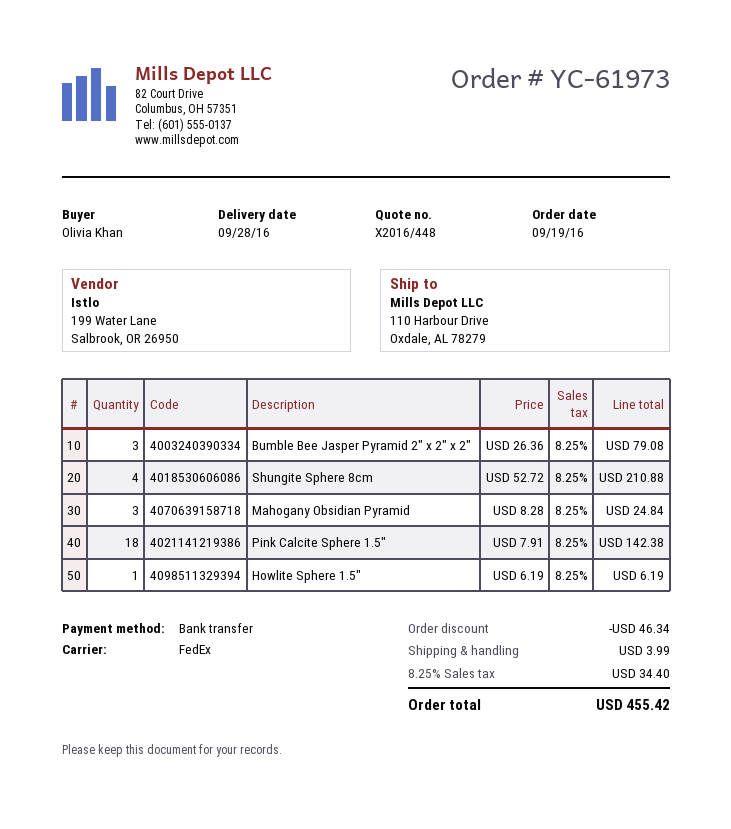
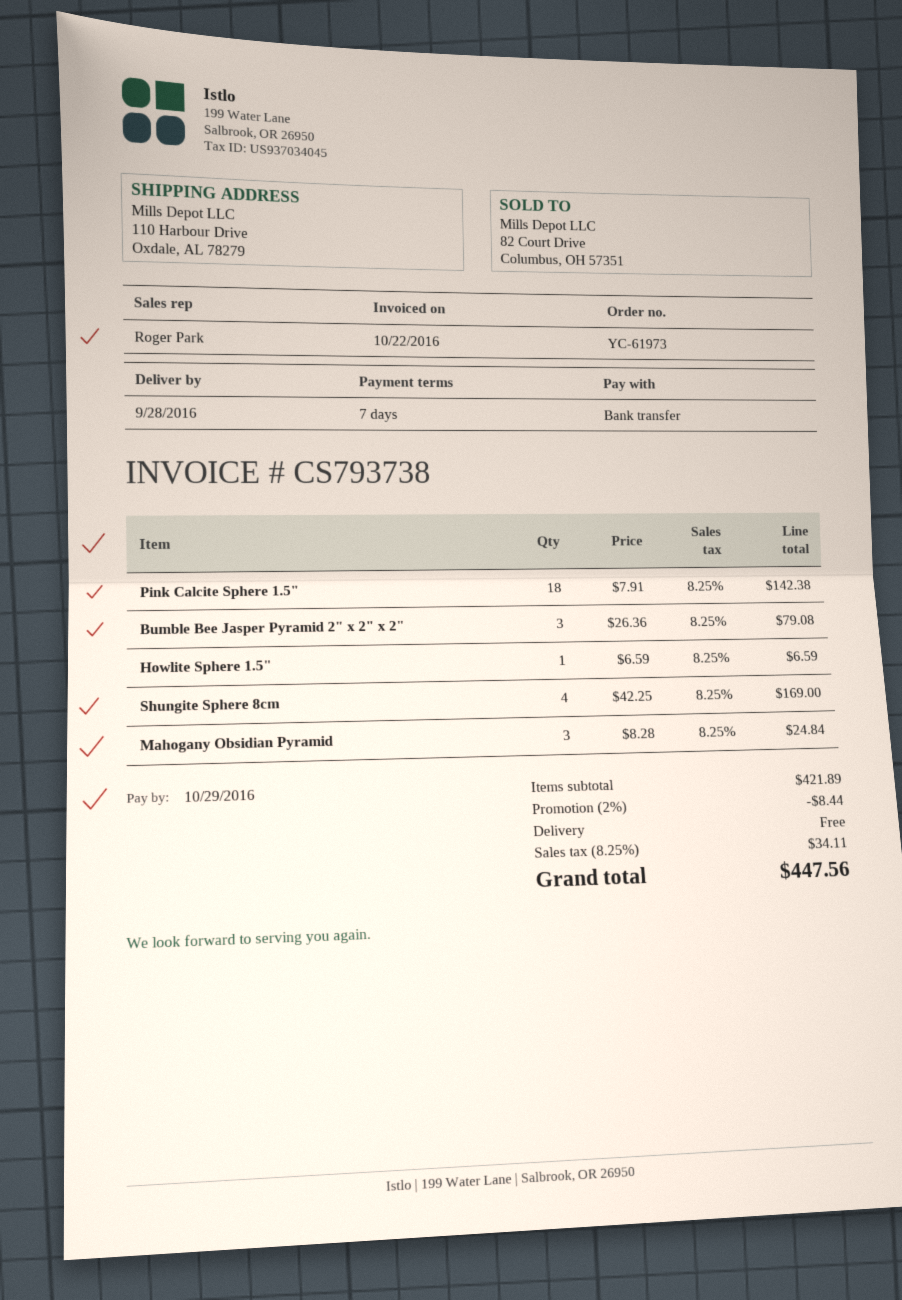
Shungite Sphere 8cm: 4 x 52.72 = 210.88 -> 4 x 42.25 = 169.00
Howlite Sphere 1.5": 1 x 6.19 = 6.19 -> 1 x 6.59 = 6.59
discount: 46.34 -> 8.44
shipping: 3.99 -> 0.00
tax: 8.25% = 34.40 -> 8.25% = 34.11
total: 455.42 -> 447.56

:: TASK GOAL ::
Output the data above in full. Skip every picture.

:: ANSWER BOX ::
Shungite Sphere 8cm: 4 x 52.72 = 210.88 -> 4 x 42.25 = 169.00
Howlite Sphere 1.5": 1 x 6.19 = 6.19 -> 1 x 6.59 = 6.59
discount: 46.34 -> 8.44
shipping: 3.99 -> 0.00
tax: 8.25% = 34.40 -> 8.25% = 34.11
total: 455.42 -> 447.56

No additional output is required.